The data
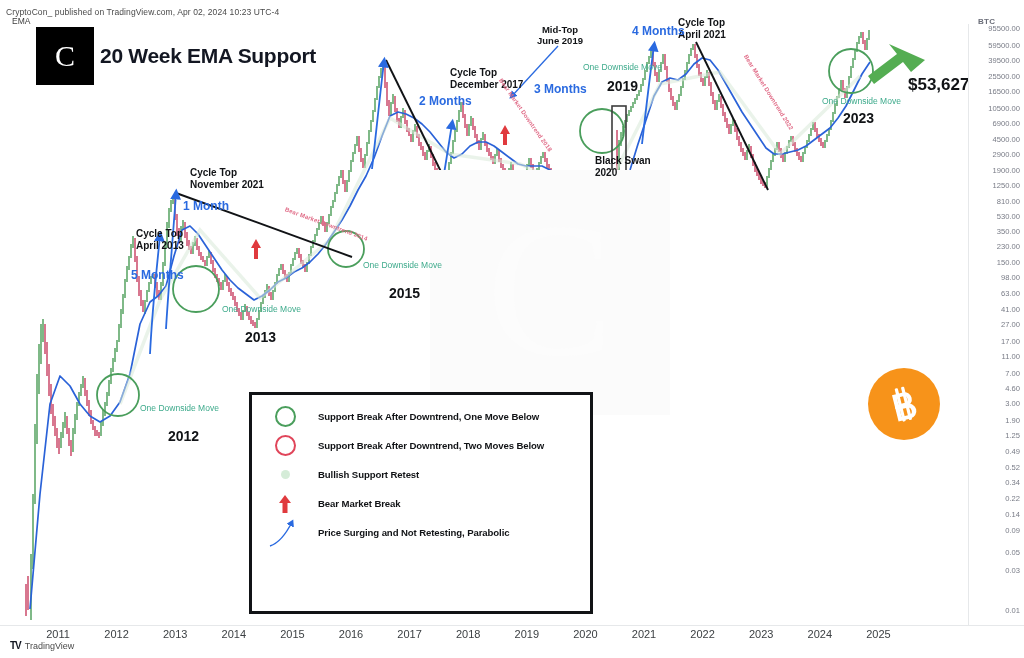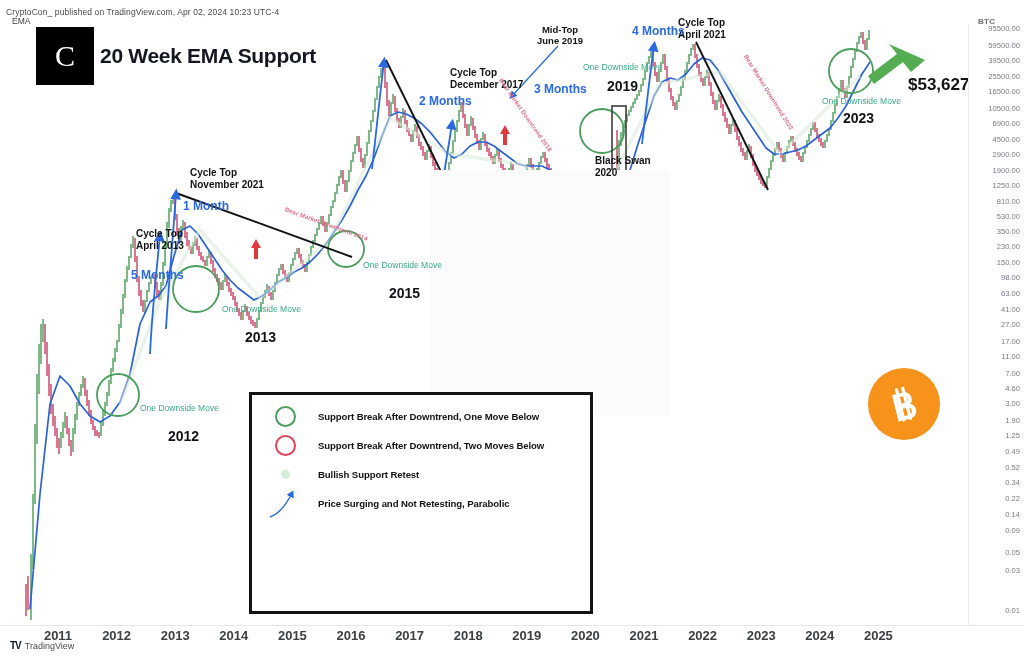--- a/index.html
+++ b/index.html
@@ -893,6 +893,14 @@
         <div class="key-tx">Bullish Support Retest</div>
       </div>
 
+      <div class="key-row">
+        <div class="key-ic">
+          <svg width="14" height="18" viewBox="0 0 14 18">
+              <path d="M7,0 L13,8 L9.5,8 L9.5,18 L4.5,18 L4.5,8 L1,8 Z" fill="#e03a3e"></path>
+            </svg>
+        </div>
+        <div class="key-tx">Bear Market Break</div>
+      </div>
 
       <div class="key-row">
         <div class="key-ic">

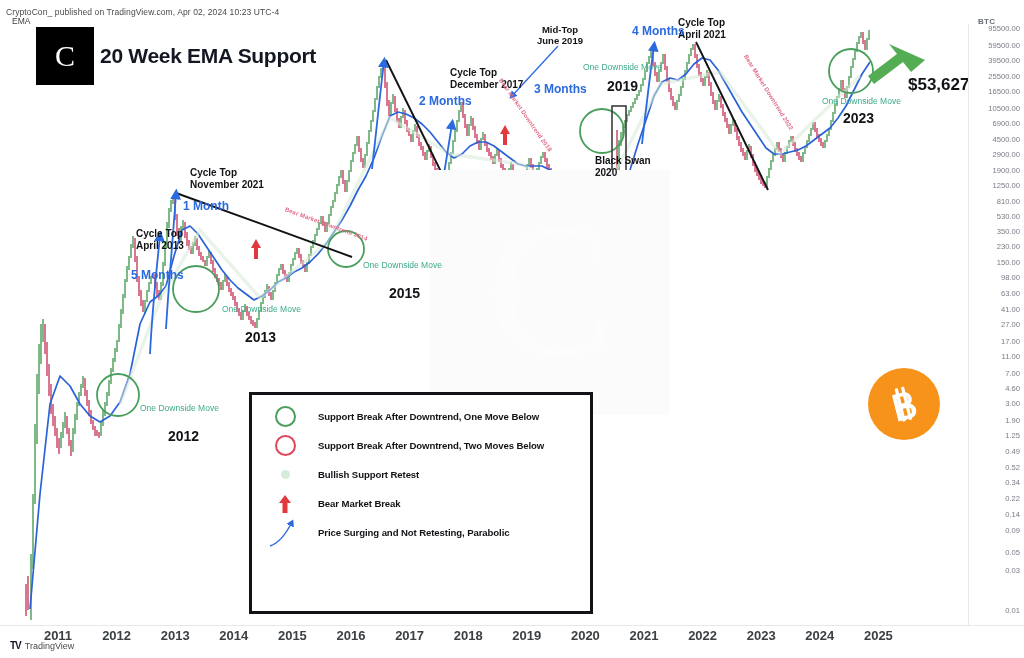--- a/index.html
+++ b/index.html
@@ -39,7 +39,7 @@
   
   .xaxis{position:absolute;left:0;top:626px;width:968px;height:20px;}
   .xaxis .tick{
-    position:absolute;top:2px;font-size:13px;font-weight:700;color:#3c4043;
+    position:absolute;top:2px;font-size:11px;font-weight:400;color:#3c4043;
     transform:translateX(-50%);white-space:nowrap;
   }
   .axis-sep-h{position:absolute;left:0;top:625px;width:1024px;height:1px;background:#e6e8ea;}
* * *
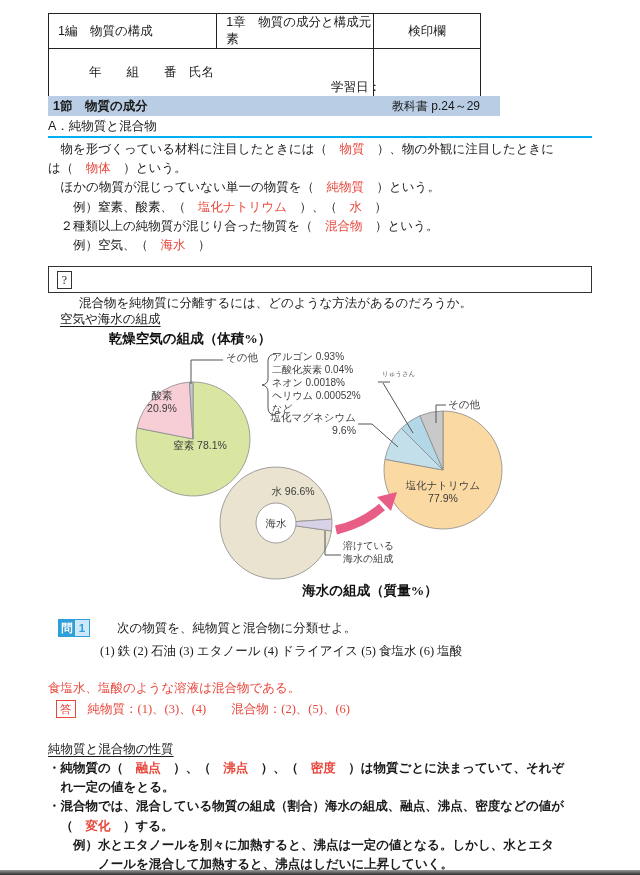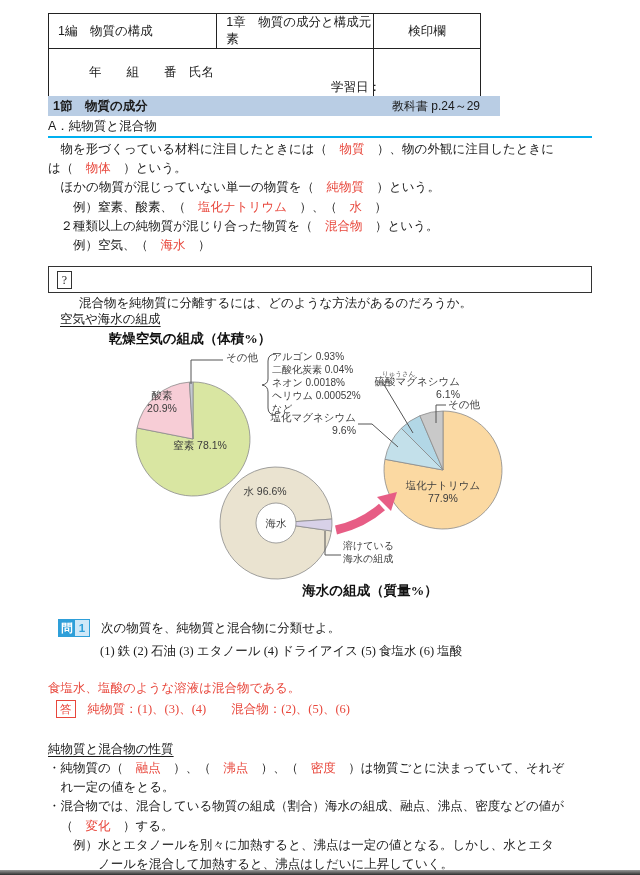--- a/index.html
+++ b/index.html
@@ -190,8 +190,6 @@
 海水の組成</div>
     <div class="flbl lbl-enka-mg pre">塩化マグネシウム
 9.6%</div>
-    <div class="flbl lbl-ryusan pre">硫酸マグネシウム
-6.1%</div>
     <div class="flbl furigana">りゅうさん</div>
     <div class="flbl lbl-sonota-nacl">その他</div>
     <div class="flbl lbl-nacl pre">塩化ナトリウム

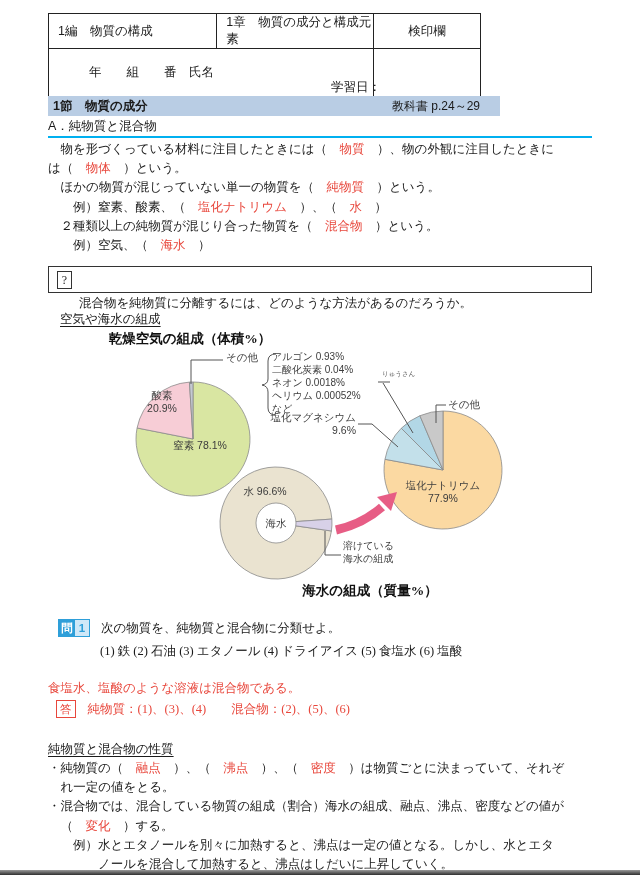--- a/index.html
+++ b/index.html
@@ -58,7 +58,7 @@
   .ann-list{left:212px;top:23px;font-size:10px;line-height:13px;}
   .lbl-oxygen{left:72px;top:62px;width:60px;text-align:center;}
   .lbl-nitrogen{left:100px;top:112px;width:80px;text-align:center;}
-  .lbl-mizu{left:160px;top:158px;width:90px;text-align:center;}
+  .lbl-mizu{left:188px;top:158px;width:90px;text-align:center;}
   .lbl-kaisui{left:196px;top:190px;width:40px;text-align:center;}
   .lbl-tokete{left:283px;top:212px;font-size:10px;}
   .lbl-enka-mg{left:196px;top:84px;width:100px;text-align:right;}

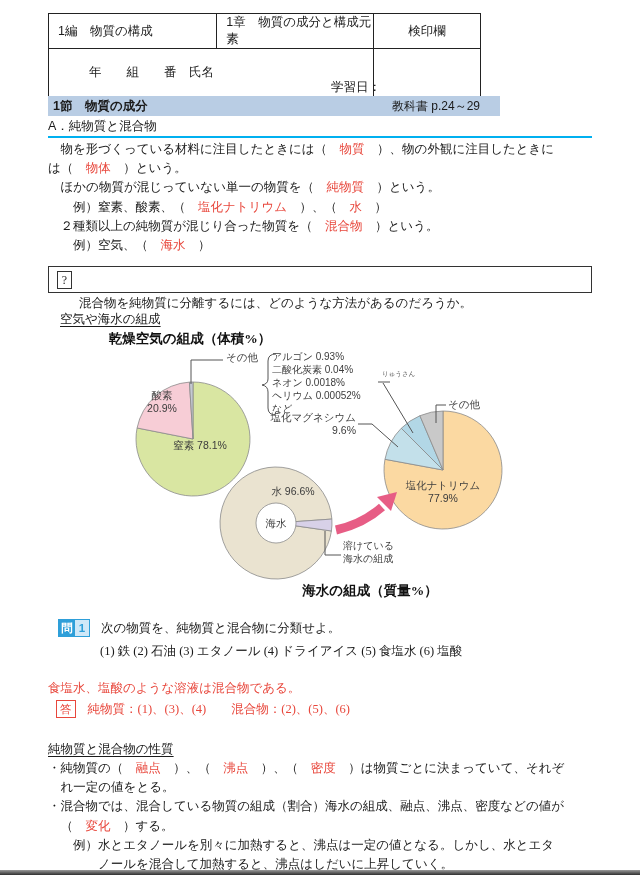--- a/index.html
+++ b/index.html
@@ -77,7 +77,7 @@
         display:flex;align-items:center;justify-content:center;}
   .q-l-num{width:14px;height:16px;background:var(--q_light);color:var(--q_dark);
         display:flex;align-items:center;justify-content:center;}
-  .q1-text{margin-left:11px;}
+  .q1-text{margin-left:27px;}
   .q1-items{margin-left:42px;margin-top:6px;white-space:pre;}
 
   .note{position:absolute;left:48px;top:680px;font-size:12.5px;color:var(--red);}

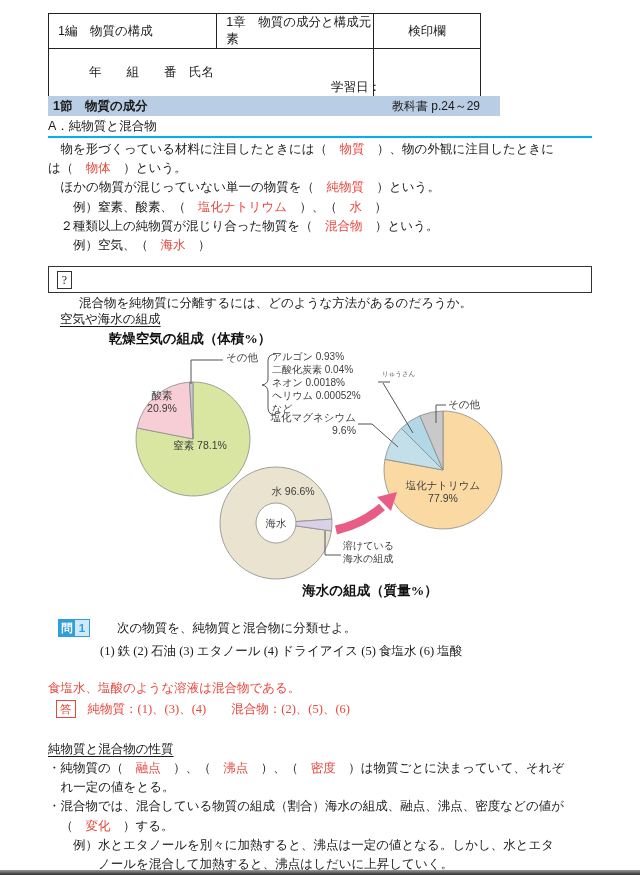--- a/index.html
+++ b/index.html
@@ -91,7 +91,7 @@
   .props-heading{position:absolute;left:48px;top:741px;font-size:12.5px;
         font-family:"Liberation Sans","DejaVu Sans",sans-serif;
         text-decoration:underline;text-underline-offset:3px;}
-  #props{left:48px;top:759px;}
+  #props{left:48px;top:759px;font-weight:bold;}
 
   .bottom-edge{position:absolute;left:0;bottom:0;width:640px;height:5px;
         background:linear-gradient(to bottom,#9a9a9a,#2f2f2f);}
* * *
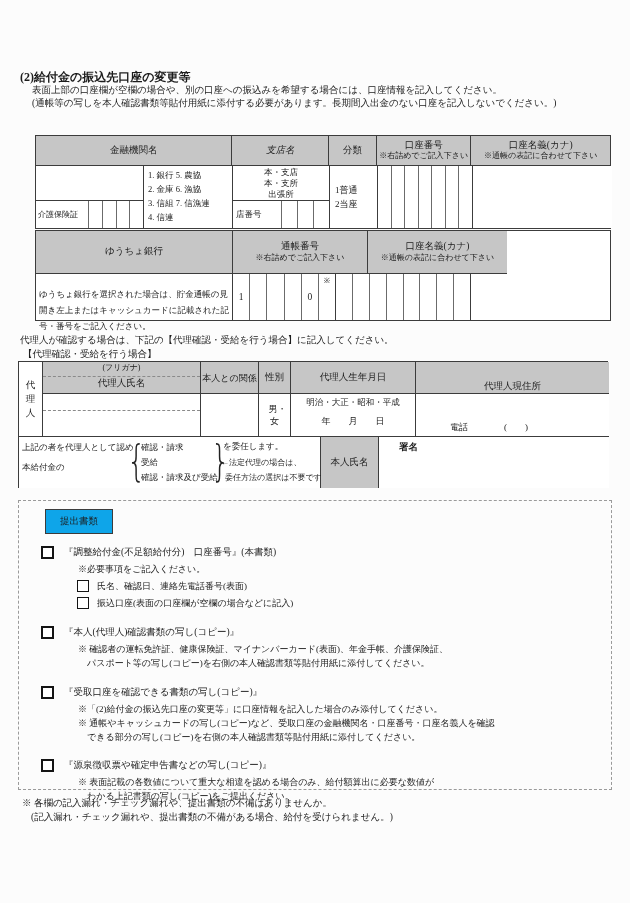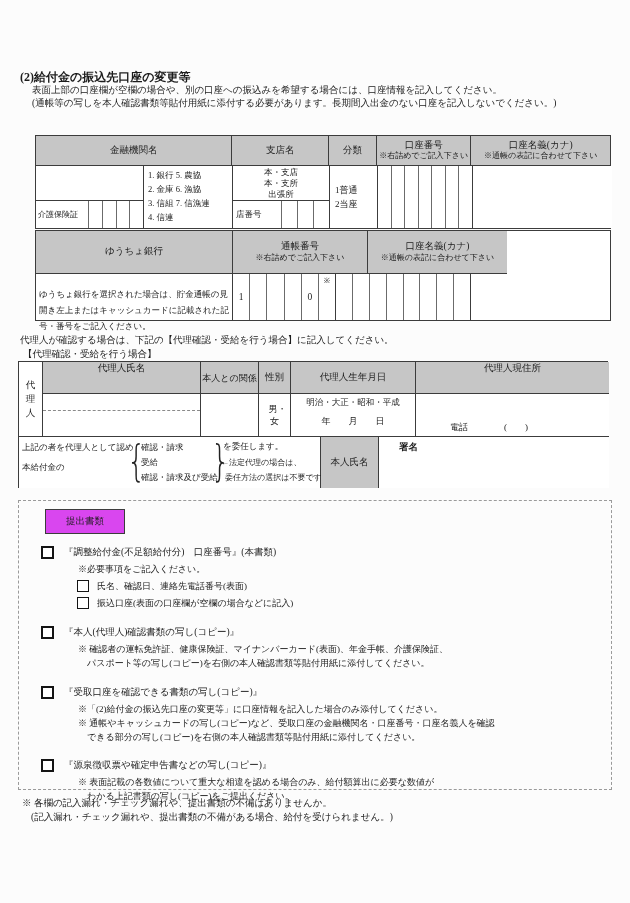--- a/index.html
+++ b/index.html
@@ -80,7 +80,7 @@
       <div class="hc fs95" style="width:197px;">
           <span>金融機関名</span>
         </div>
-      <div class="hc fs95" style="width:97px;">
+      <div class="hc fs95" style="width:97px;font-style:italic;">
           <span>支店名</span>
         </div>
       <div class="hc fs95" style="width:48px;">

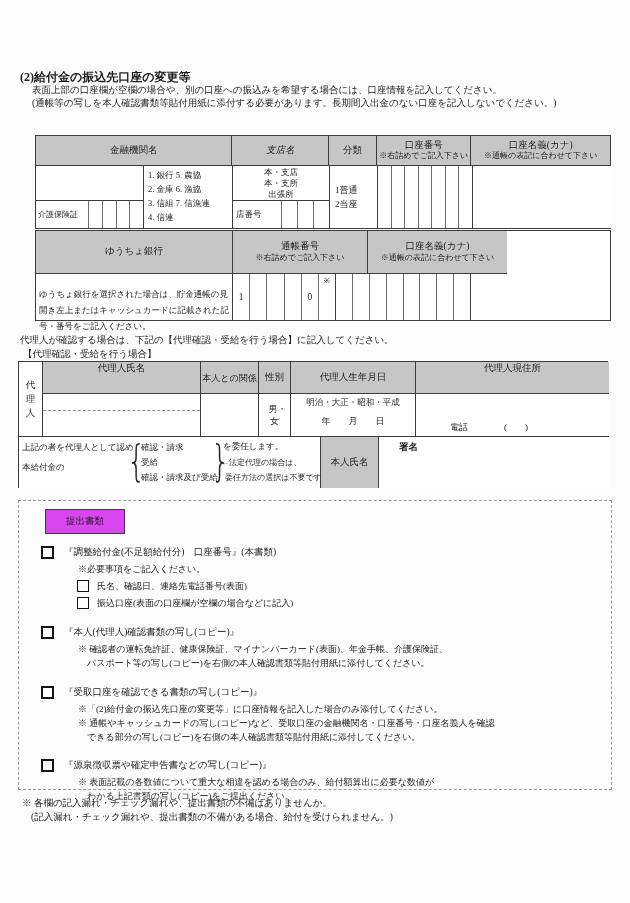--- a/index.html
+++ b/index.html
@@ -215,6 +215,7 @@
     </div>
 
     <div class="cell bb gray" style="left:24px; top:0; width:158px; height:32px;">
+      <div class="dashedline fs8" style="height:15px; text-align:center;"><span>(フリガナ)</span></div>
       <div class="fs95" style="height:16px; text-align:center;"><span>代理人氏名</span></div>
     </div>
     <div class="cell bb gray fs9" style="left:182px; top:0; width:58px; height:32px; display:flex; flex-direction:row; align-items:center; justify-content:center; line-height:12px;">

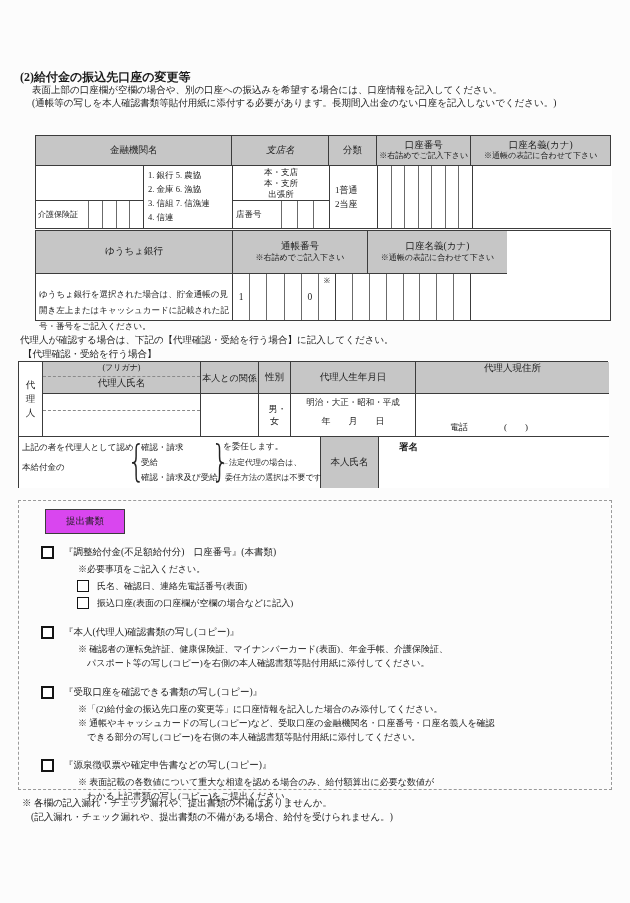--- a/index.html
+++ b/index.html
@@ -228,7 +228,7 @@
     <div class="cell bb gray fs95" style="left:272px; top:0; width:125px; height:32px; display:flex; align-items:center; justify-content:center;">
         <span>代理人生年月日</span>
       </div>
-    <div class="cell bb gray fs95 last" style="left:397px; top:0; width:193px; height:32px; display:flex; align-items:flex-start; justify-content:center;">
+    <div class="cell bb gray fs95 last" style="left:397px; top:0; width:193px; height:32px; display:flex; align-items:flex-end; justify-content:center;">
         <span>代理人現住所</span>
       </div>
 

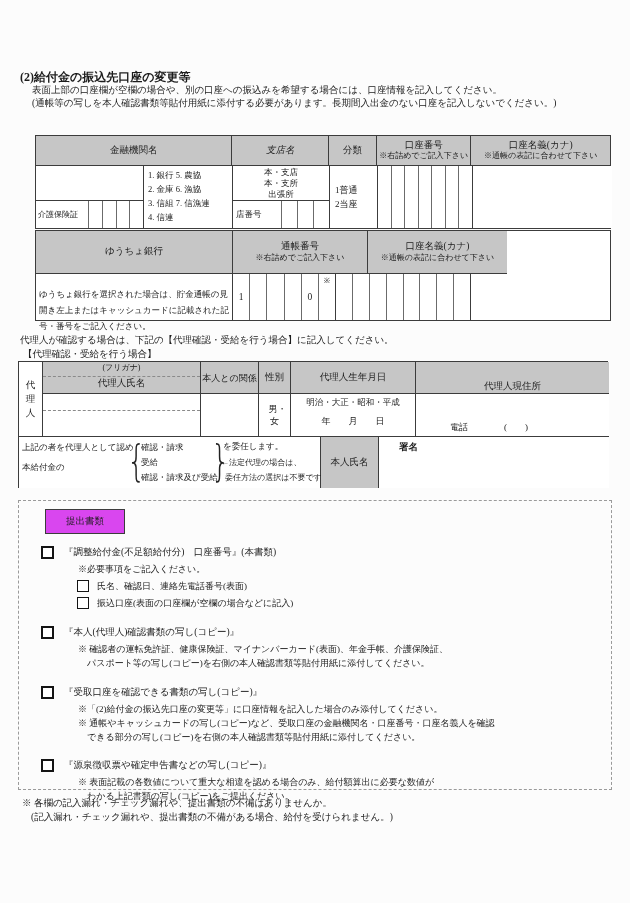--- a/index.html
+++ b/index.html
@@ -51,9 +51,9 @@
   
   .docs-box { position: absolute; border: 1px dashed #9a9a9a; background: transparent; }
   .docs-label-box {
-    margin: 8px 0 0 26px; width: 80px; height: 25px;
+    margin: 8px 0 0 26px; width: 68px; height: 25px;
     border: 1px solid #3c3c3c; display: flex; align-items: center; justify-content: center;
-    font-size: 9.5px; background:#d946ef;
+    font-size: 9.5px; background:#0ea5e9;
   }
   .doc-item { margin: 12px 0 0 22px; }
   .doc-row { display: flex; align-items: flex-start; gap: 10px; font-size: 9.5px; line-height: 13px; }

To do
Show each line in the data where the string "text" appears.

Task solution
   .lbl-oxygen{left:72px;top:62px;width:60px;text-align:center;}
   .lbl-nitrogen{left:100px;top:112px;width:80px;text-align:center;}
-  .lbl-mizu{left:160px;top:158px;width:90px;text-align:center;}
+  .lbl-mizu{left:188px;top:158px;width:90px;text-align:center;}
   .lbl-kaisui{left:196px;top:190px;width:40px;text-align:center;}
   .lbl-enka-mg{left:196px;top:84px;width:100px;text-align:right;}
-  .q1-text{margin-left:11px;}
+  .q1-text{margin-left:27px;}
         text-decoration:underline;text-underline-offset:3px;}
+      <div class="dashedline fs8" style="height:15px; text-align:center;"><span>(フリガナ)</span></div>
       <div class="fs95" style="height:16px; text-align:center;"><span>代理人氏名</span></div>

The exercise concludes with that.